▶ **EXERCISE**
Starting at the first line of the records below, reproduce every line up to and including the line with "- (in cli) r2", but leave out all pictures.

▶ **WORKING DATA**

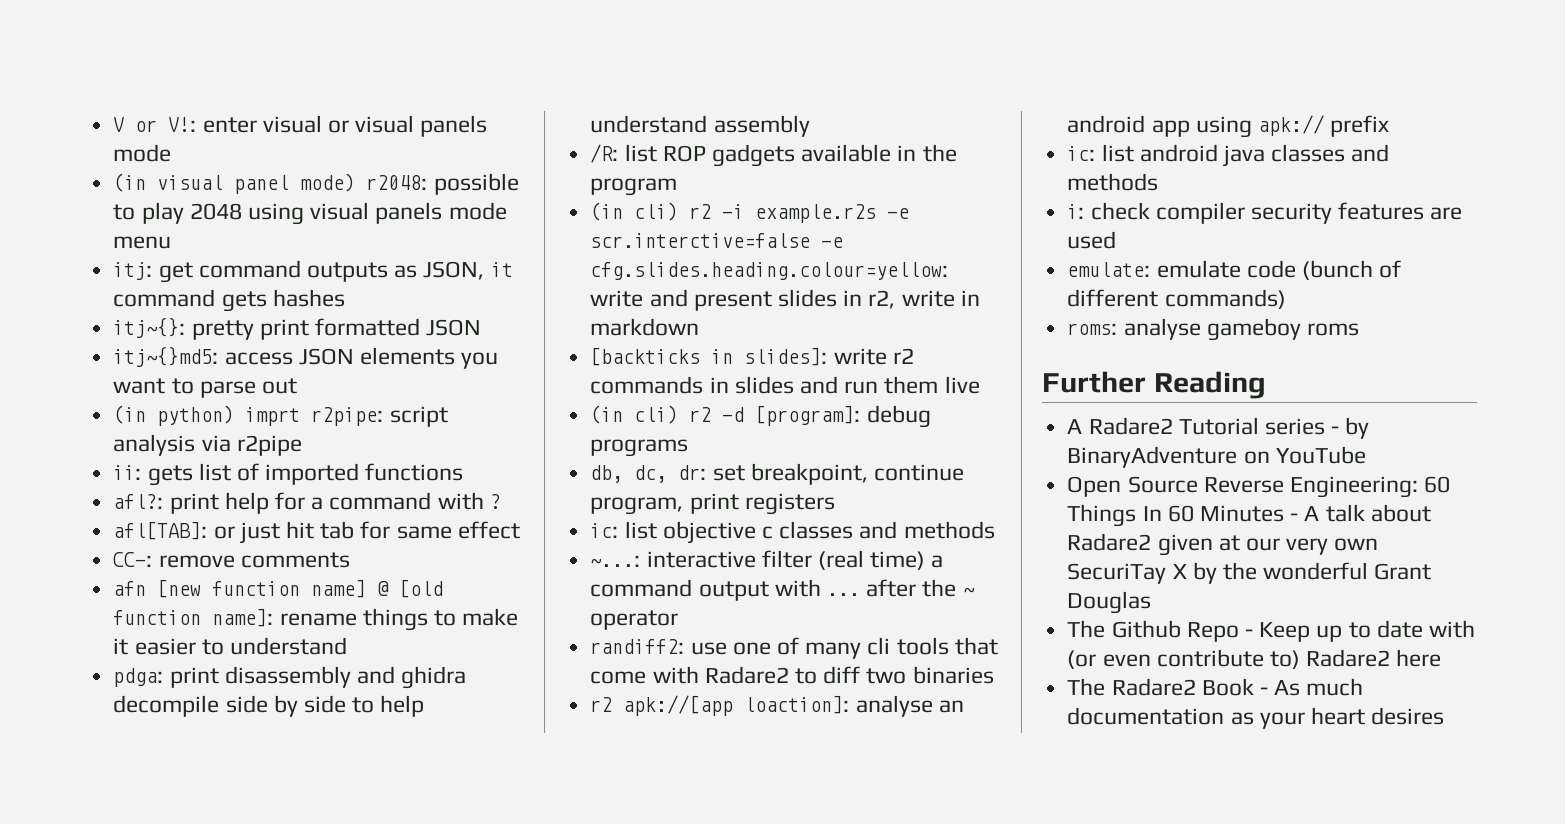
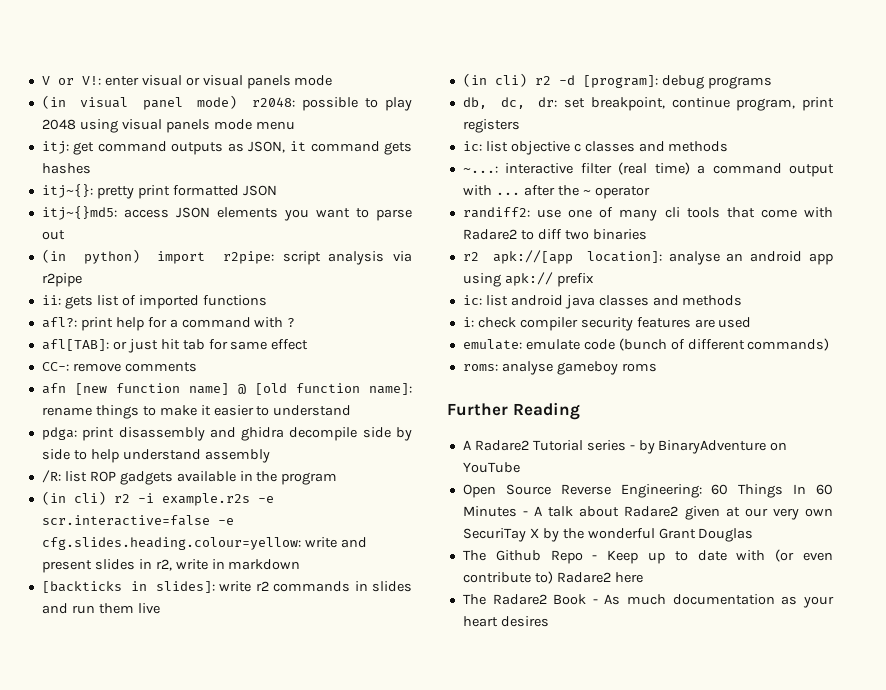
- (in python) imprt r2pipe: script analysis via r2pipe
+ (in python) import r2pipe: script analysis via r2pipe
- (in cli) r2 -i example.r2s -e scr.interctive=false -e cfg.slides.heading.colour=yellow: write and present slides in r2, write in markdown
+ (in cli) r2 -i example.r2s -e scr.interactive=false -e cfg.slides.heading.colour=yellow: write and present slides in r2, write in markdown
- r2 apk://[app loaction]: analyse an android app using apk:// prefix
+ r2 apk://[app location]: analyse an android app using apk:// prefix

▶ **COMPLETED EXERCISE**
- (in python) imprt r2pipe: script analysis via r2pipe
+ (in python) import r2pipe: script analysis via r2pipe
- (in cli) r2 -i example.r2s -e scr.interctive=false -e cfg.slides.heading.colour=yellow: write and present slides in r2, write in markdown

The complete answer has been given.